● **INSTRUCTIONS TO FOLLOW**
In the data that follows, find each line containing "height" and copy it.

(Before-and-after page screenshots)

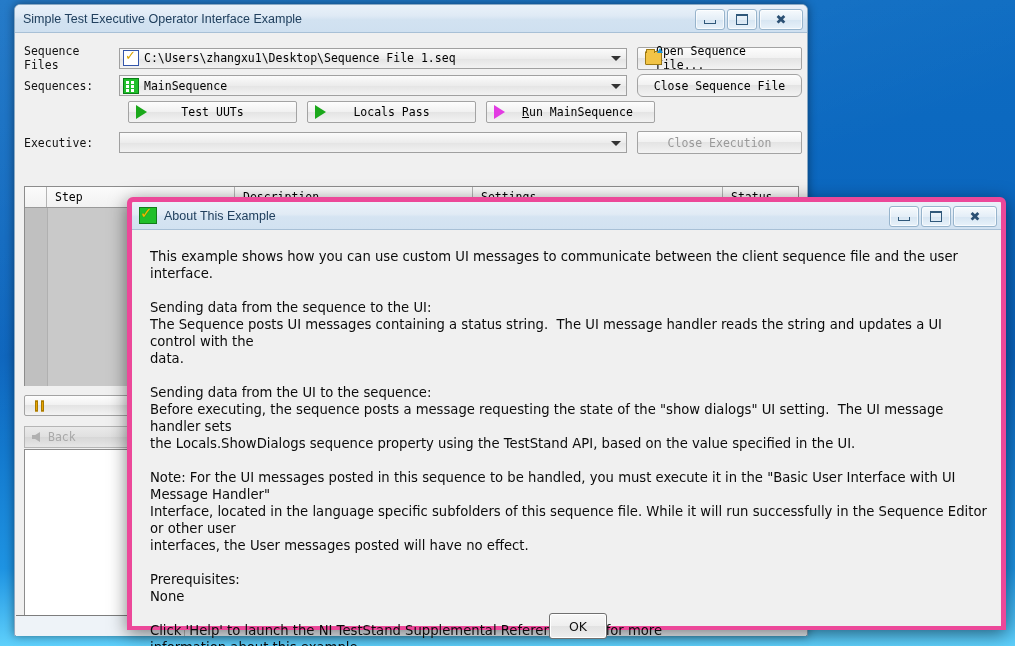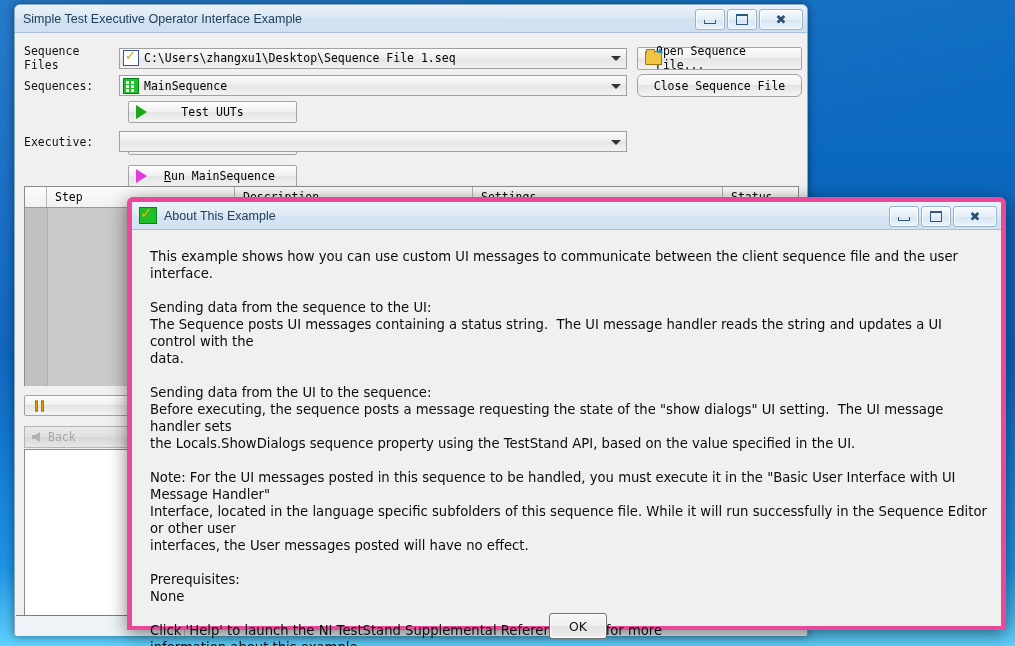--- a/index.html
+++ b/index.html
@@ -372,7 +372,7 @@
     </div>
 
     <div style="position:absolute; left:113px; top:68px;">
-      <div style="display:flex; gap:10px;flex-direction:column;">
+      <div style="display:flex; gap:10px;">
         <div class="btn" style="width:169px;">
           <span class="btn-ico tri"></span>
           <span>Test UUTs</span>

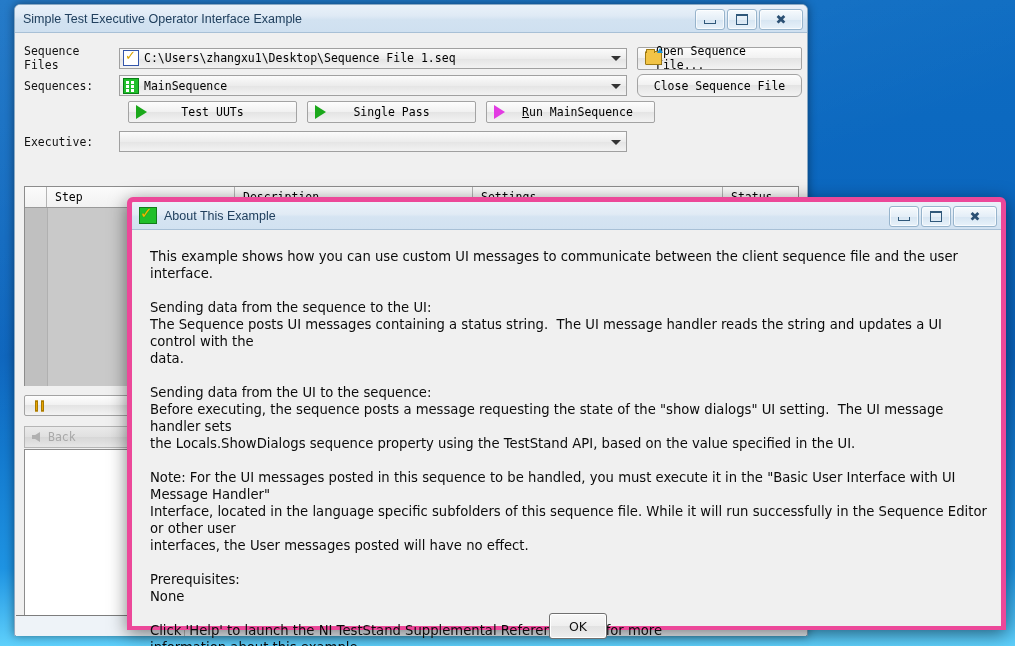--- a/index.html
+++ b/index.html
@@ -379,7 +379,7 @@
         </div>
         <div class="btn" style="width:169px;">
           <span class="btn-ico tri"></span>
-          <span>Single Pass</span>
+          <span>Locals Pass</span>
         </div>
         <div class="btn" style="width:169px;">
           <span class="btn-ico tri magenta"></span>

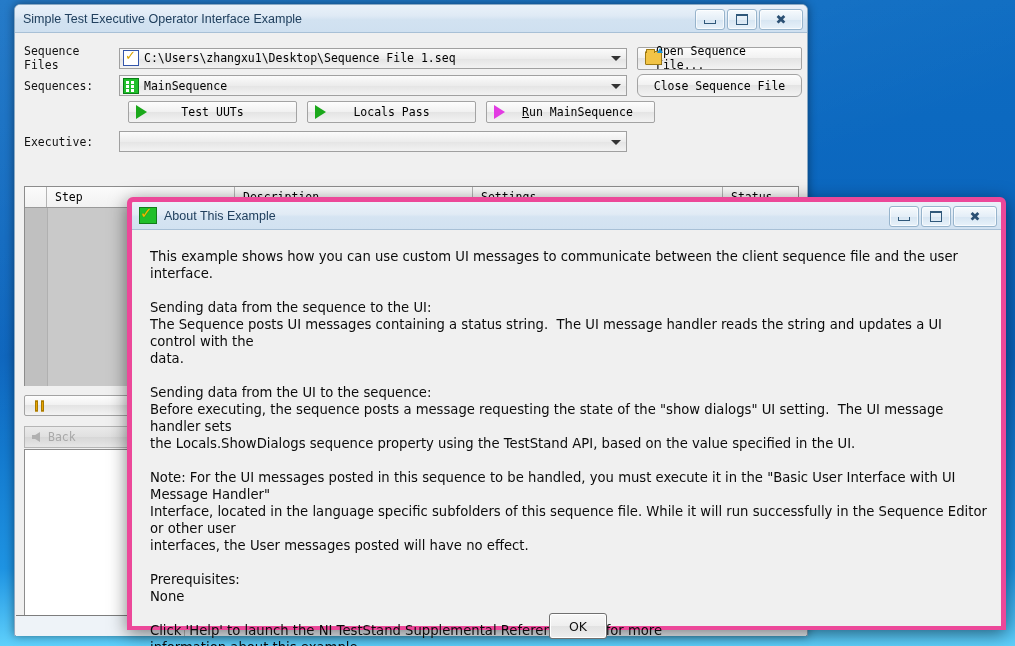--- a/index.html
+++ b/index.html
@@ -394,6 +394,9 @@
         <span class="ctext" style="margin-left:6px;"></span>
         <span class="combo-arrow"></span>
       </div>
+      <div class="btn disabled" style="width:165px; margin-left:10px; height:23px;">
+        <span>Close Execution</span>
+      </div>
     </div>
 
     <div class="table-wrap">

...

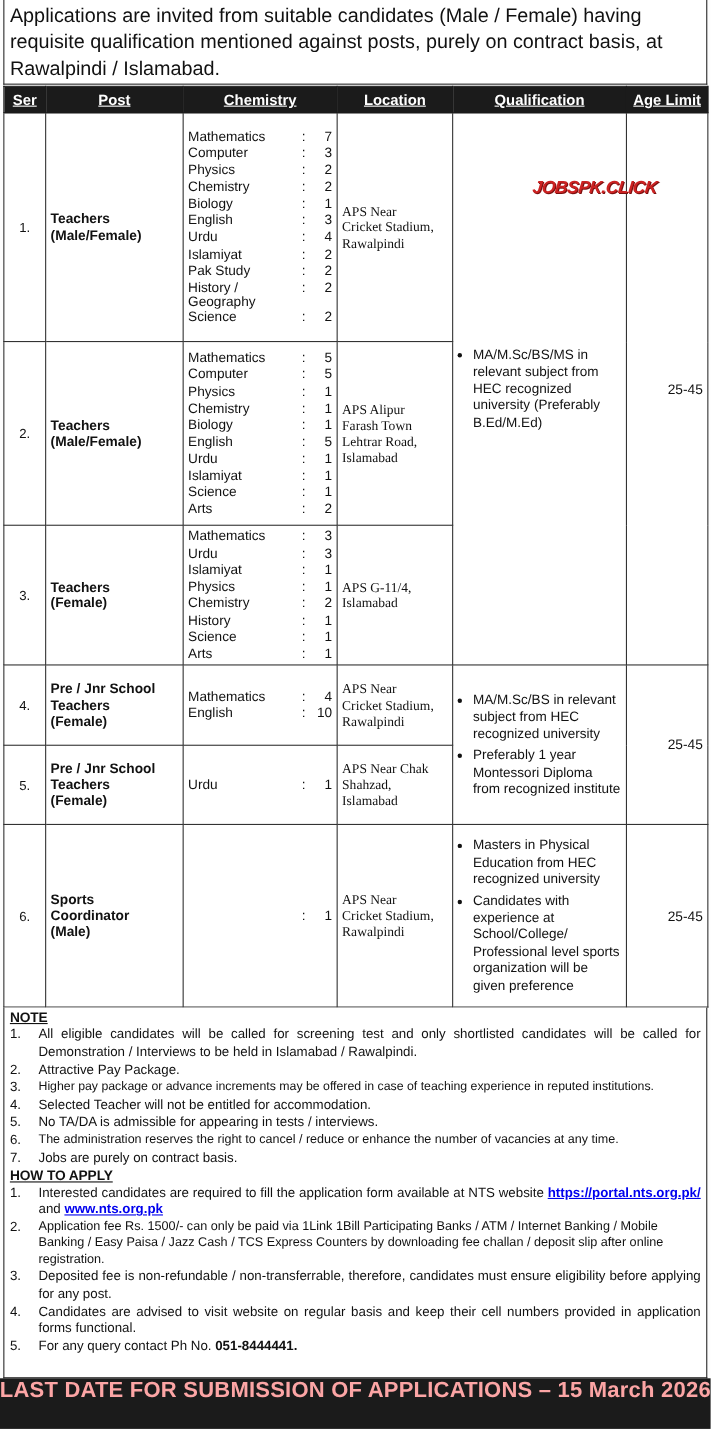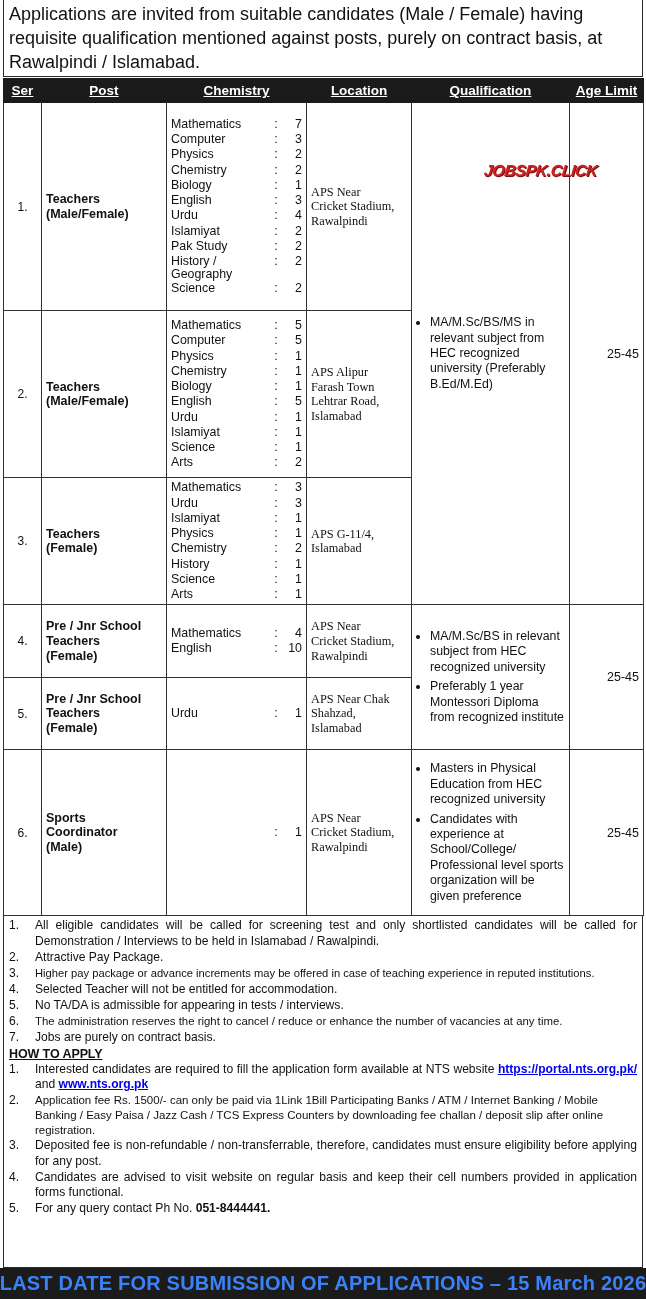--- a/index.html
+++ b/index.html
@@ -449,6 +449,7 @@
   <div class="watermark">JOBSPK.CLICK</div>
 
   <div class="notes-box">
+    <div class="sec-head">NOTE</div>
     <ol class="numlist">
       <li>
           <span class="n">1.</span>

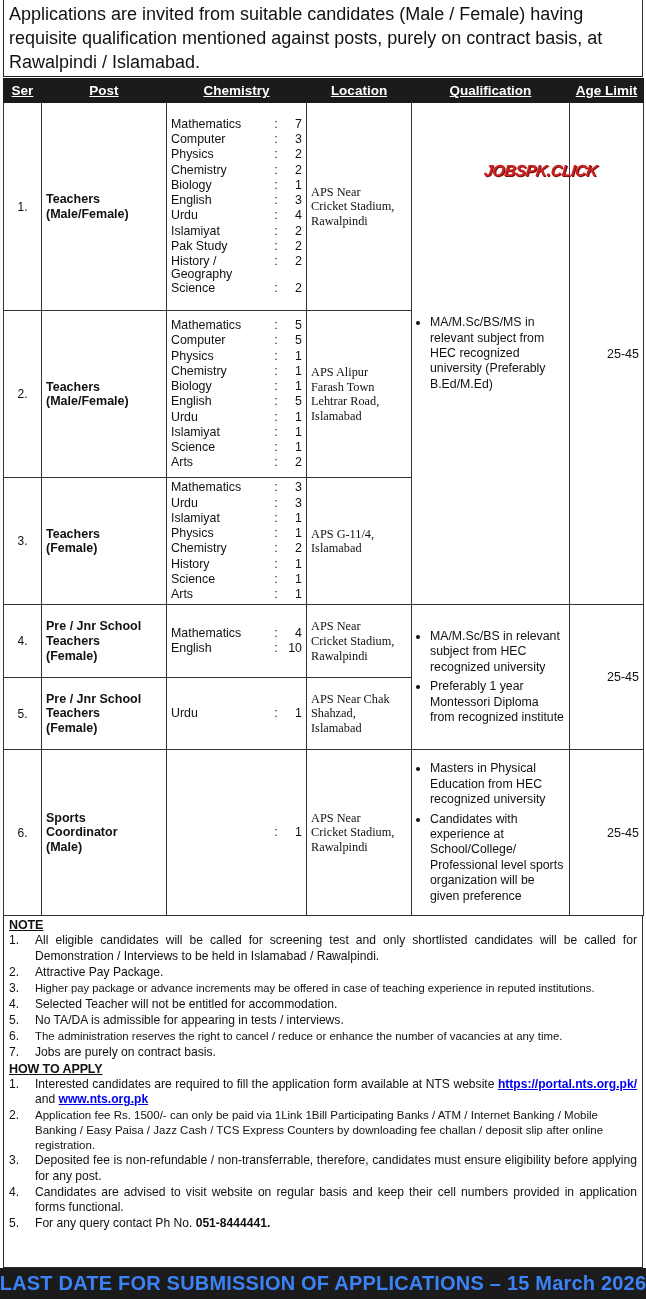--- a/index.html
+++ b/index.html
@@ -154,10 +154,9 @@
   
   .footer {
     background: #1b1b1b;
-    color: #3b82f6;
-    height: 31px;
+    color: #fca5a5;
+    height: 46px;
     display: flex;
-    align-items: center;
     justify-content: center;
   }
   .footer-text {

● **EXERCISE RESULT**
+      <div class="btn disabled" style="width:165px; margin-left:10px; height:23px;">
-    height: 31px;
+    height: 46px;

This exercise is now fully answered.